Mark Twain once said that there are three kinds of lies: lies, damned lies and statistics. I’m not sure I agree with this sentiment completely, but I do think it’s important to remember that statistics in the case of GBV fail to capture the pervasiveness of violence against women, trans and gender non-conforming folx adequately. One of the central issues affecting the measurement of violence in Canada is under-reporting due to (1) the perception that the incident wasn’t serious enough to report, (2) a lack of clarity about what constitutes violence and (3) fear, shame and embarrassment of being judged, blamed or not believed.

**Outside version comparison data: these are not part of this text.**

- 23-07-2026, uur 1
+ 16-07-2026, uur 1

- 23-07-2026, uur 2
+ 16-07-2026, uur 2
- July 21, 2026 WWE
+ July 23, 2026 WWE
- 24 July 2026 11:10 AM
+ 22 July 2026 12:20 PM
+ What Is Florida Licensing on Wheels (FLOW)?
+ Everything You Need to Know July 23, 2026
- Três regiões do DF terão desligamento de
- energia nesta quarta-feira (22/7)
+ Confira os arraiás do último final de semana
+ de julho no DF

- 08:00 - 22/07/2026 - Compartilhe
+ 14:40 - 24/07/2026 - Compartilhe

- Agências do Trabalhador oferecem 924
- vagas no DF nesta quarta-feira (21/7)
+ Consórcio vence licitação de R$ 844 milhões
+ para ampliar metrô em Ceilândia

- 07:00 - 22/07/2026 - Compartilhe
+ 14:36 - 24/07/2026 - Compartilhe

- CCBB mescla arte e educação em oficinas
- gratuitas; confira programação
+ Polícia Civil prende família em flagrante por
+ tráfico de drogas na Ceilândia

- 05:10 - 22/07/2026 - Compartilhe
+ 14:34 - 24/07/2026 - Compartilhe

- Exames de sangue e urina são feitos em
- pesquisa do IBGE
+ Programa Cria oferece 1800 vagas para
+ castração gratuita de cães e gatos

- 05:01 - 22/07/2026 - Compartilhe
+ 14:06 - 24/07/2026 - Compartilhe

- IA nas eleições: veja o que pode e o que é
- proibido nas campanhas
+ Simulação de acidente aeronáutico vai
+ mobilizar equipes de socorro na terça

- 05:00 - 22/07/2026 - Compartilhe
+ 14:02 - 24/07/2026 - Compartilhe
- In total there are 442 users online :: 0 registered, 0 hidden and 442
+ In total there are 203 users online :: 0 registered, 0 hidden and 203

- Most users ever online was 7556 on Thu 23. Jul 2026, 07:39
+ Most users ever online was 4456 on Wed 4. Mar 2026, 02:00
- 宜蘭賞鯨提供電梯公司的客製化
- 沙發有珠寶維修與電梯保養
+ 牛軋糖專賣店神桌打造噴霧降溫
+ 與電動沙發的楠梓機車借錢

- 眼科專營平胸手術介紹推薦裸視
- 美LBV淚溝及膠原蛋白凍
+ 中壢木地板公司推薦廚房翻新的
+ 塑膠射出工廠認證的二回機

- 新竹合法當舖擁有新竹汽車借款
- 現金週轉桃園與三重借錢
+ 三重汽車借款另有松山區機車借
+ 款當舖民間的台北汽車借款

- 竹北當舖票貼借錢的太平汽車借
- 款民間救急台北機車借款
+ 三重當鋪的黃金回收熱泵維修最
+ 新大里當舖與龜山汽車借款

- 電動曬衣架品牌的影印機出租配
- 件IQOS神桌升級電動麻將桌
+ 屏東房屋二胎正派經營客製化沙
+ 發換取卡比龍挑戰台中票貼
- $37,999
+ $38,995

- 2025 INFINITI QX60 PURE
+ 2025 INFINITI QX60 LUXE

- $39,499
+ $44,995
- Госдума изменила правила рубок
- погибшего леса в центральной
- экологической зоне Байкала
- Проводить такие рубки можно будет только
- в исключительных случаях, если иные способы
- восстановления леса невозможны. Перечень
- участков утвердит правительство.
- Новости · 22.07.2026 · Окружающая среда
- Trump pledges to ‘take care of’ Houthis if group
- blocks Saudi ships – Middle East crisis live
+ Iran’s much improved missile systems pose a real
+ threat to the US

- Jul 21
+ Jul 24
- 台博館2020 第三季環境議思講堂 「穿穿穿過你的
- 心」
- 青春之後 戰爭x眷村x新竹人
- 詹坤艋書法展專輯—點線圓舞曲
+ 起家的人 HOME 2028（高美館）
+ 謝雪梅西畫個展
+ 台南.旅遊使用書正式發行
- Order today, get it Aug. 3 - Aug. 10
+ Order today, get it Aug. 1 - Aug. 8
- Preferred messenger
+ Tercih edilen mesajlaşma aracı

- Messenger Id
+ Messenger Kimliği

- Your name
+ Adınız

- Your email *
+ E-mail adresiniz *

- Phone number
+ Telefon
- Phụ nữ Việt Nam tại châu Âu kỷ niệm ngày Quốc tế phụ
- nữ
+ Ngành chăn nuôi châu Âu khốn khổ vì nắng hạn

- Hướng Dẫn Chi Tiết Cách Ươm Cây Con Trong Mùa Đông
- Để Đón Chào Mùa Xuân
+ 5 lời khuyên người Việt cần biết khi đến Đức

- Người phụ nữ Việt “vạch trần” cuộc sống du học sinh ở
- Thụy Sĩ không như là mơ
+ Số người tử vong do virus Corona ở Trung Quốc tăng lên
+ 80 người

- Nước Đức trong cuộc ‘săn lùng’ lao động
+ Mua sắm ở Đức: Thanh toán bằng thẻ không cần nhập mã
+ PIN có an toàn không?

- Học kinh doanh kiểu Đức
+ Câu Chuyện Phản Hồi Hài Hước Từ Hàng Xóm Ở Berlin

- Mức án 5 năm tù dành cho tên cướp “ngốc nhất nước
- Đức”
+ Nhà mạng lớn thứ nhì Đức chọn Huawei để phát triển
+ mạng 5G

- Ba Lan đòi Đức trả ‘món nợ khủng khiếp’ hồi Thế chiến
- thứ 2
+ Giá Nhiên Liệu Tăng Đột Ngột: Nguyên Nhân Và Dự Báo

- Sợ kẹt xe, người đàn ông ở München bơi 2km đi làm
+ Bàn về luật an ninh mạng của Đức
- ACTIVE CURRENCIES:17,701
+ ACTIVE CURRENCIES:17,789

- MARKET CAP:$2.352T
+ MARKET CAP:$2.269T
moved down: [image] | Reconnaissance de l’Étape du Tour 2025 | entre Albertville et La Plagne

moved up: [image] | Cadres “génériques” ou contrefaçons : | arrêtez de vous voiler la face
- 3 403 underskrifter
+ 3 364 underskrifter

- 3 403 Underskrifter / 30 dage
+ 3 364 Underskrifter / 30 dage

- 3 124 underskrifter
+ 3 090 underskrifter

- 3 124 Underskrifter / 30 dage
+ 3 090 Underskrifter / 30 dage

Given this information, it’s safe to assume that the prevalence of violence is actually much higher than what is being divulged.

Prevalence of Gender-Based Violence in Canada

According to the World Health Organization, roughly 1 out of 3 women (or 36%) in Canada will experience physical and/or sexual violence by a partner or sexual violence by a non-partner. If we want to take a closer look at intersections of oppression:

  • Indigenous women are three times more likely to report experiencing violent victimization than non-Indigenous women.
  • Women with disabilities are two times more likely to experience severe physical violence and three times more likely to experience sexual assault than women without disabilities.
  • Gay, lesbian, bisexual, and queer people are at a higher risk for violent hate crimes as a direct result of their sexual orientation.
  • Transgender people are almost twice as likely to self-report ever experiencing intimate partner violence, compared to the average rate experienced by cis-women.
  • Women living in the territories are victimized at a rate 8 times higher than those living in the provinces.
  • Sex workers in Canada are at an increased risk for violence as a result of restrictions imposed by Bill C-36 (Protection of Communities and Exploited Persons Act).

Ending Gender-Based Violence

One of the best ways to help end GBV is to get involved in organizations that are working to dismantle patriarchal systems through advocacy and support. Interested in promoting consent? Volunteer or take a workshop with the Anti-Violence Project. Want to create safe spaces for survivors of abuse? Lend a hand to Victoria Women’s Transition House or The Cridge. If that all sounds like too much, then find your own way to make a meaningful contribution. Support feminism. Attend events. Donate your lightly used clothing to PEERS. Help out with a project at Third Space. Join the Men’s Circle. Create space for marginalized people to share their stories. Listen.

National Day of Remembrance and Action on Violence Against Women

As we decorate signboards with powerful slogans like “End the Silence” and “Stop Violence Against Women” in preparation for the Walk to End Gender-Based Violence (Friday, Dec. 1 at 11:30 a.m., starting from the Student Union Building), we should keep in mind all of the intersections of oppression that shape lived experience. We should take time to commemorate the 14 young women whose lives ended at Ecole Polytechnique on December 6, 1989. We should hold silence for missing and murdered Indigenous women and girls across Canada. We should think about how Canada’s judicial system often increases vulnerability for marginalized populations, including sex workers. We should closely examine the pervasive and intricate ways patriarchy harms all people, regardless of gender identity, sex, or sexual orientation. And, perhaps most importantly, we should amass the strength to turn inwards, towards our own capacity for violence, and examine the ways that we are all complicit in doing harm.